OAIS review: what's happening?

In June 2006, there was an announcement:
In compliance with ISO and CCSDS procedures, a standard must be reviewed every five years and a determination made to reaffirm, modify, or withdraw the existing standard. The “Reference Model for an Open Archival Information System (OAIS)” standard was approved as CCSDS 650.0-B-1 in January 2002 and was approved as ISO standard 14721 in 2003. While the standard can be reaffirmed given its wide usage, it may also be appropriate to begin a revision process. Our view is that any revision must remain backward compatible with regard to major terminology and concepts. Further, we do not plan to expand the general level of detail. A particular interest is to reduce ambiguities and to fill in any missing or weak concepts. To this end, a comment period has been established.
Comments were required by 30 October 2006. The Digital Preservation Coalition and the Digital Curation Centre ran a joint workshop on 13 October in Edinburgh, and as a result submitted joint comments. Some of these comments were minor but some were quite significant. There are 14 general recommendations, and many detailed updates and clarifications were suggested.

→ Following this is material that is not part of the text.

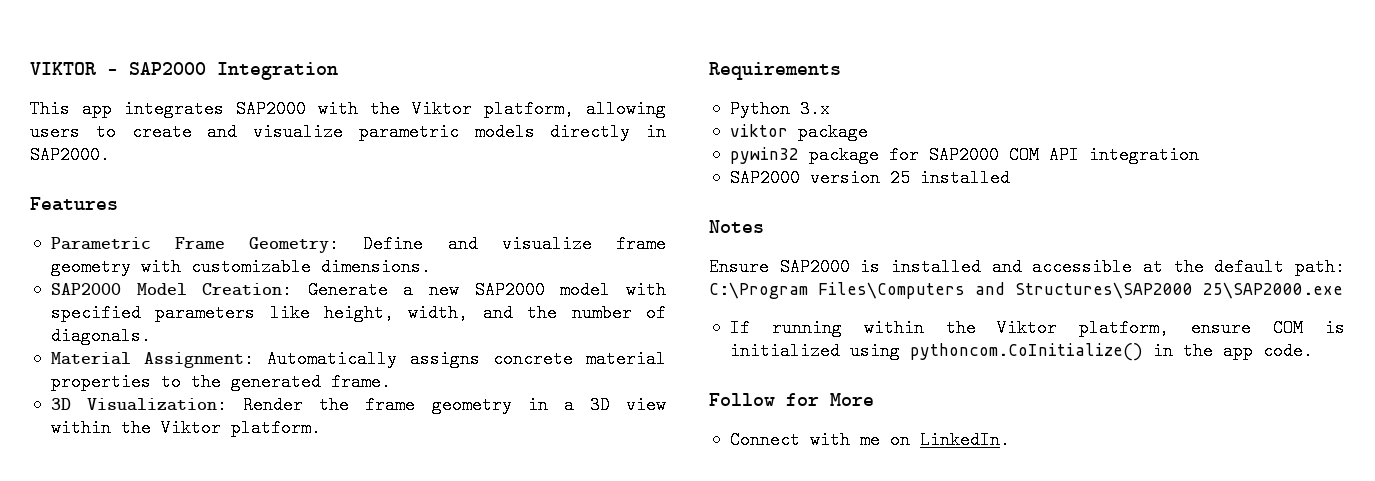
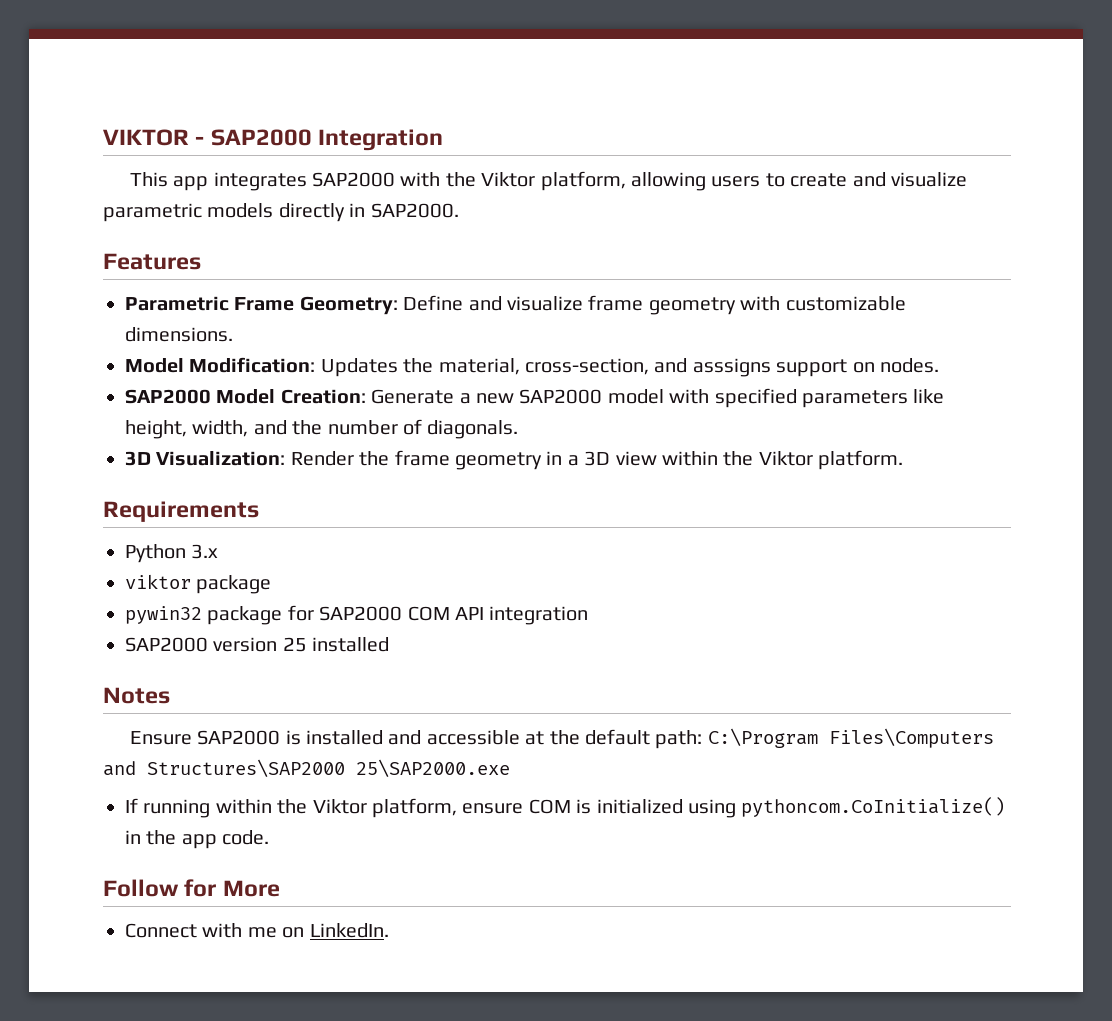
+ Model Modification: Updates the material, cross-section, and asssigns support on nodes.
- Material Assignment: Automatically assigns concrete material properties to the generated frame.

Supporters of OAIS (and I am one) often make a great play about how open their process was. In that spirit, I have tried to find out what is happening, and to take part. I understood there was to be an open process, with a wiki and telecons, to decide in the first place whether the standard needs revision, and if so to revise it. Despite numerous attempts, I cannot find out what the current state is, or where or how this is taking place. Does anyone know?

This is a very important standard, and it needs revision to make it more useful in today's environment. We need to make it as good as we can.